**ENTRIES SUPPLIED:**
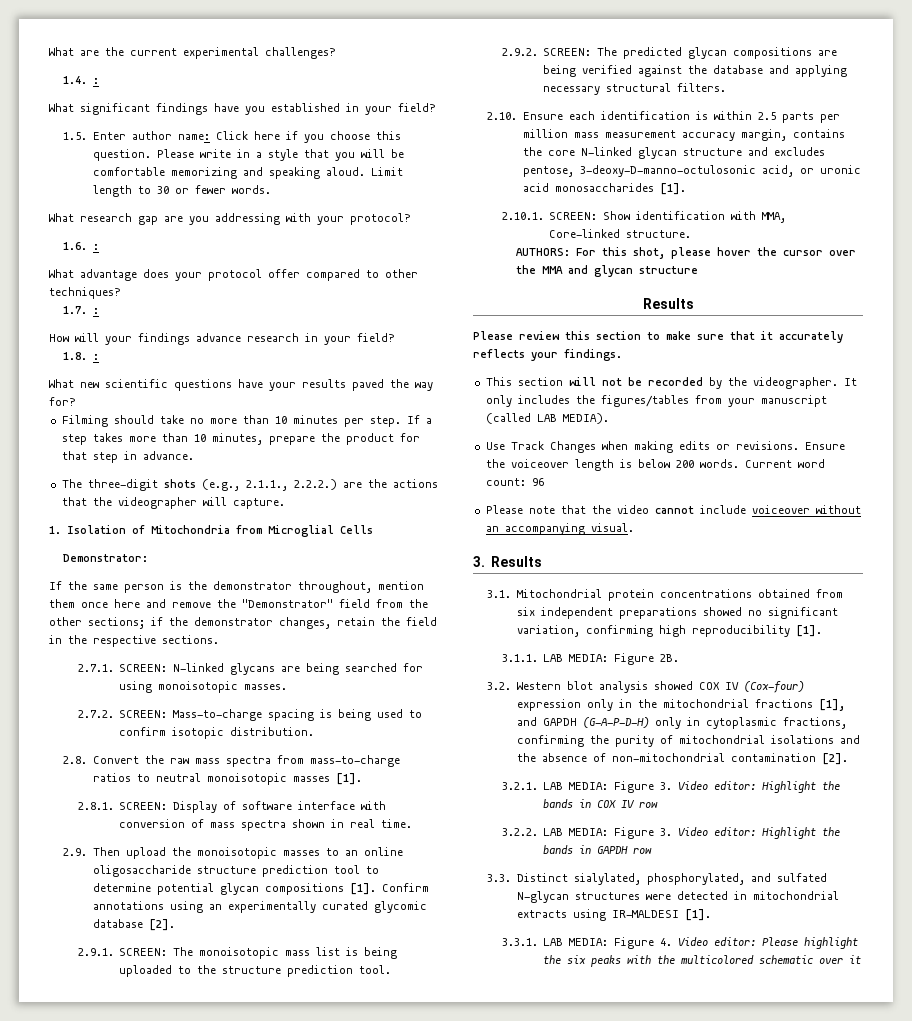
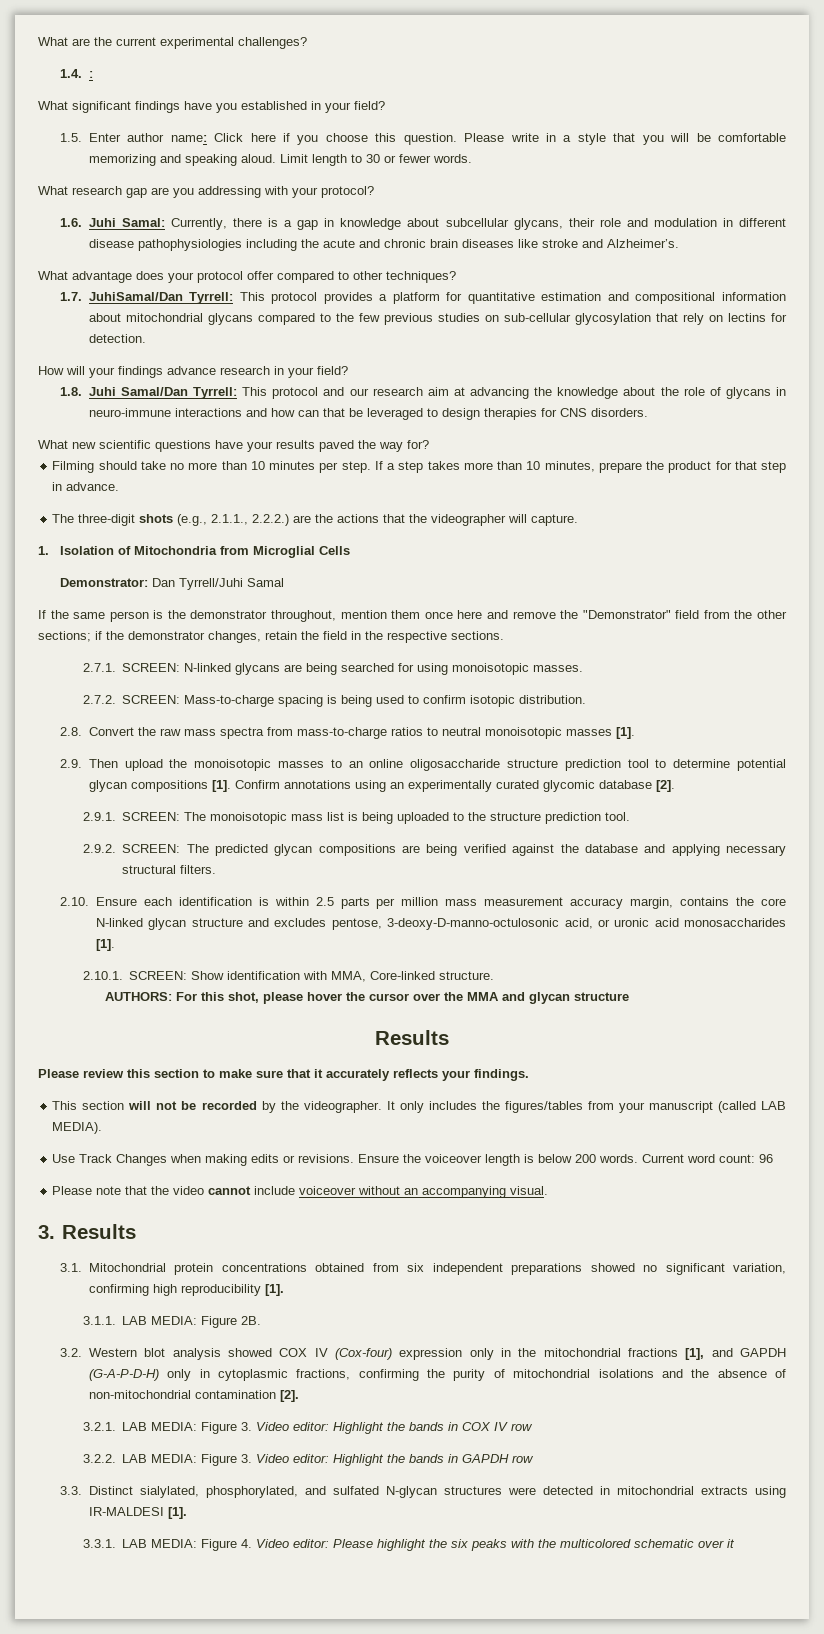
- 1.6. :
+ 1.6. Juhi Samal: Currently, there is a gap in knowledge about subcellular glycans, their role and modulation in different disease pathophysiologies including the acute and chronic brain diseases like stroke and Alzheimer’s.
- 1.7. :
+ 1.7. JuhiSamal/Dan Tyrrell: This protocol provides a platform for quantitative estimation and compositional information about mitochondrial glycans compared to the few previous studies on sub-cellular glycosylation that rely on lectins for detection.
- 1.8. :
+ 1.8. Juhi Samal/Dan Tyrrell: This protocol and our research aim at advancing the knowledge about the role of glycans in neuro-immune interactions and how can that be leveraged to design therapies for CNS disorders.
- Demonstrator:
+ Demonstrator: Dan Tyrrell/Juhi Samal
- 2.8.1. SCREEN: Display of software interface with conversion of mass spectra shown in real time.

--

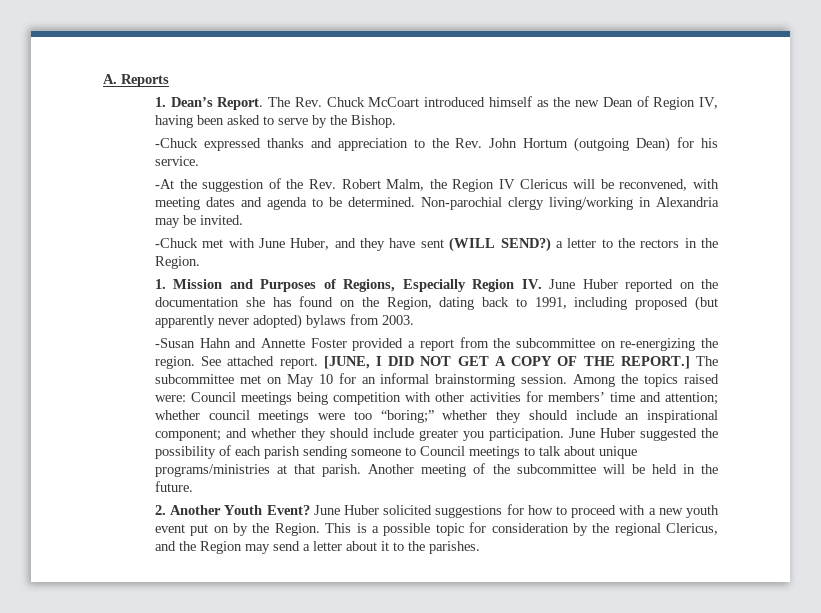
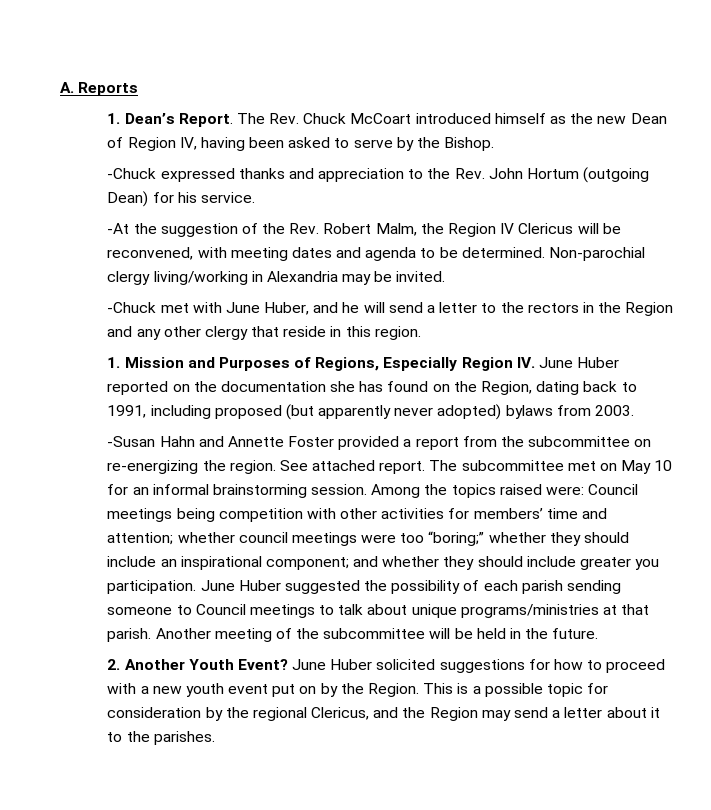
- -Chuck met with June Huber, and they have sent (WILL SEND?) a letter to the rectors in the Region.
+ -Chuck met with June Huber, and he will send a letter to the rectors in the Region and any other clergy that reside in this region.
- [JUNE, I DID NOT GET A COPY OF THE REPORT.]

**AIM OF THE TASK:**
Wherever the string "Huber" appears in the records, copy the whole line.

**TASK SOLUTION:**
- -Chuck met with June Huber, and they have sent (WILL SEND?) a letter to the rectors in the Region.
+ -Chuck met with June Huber, and he will send a letter to the rectors in the Region and any other clergy that reside in this region.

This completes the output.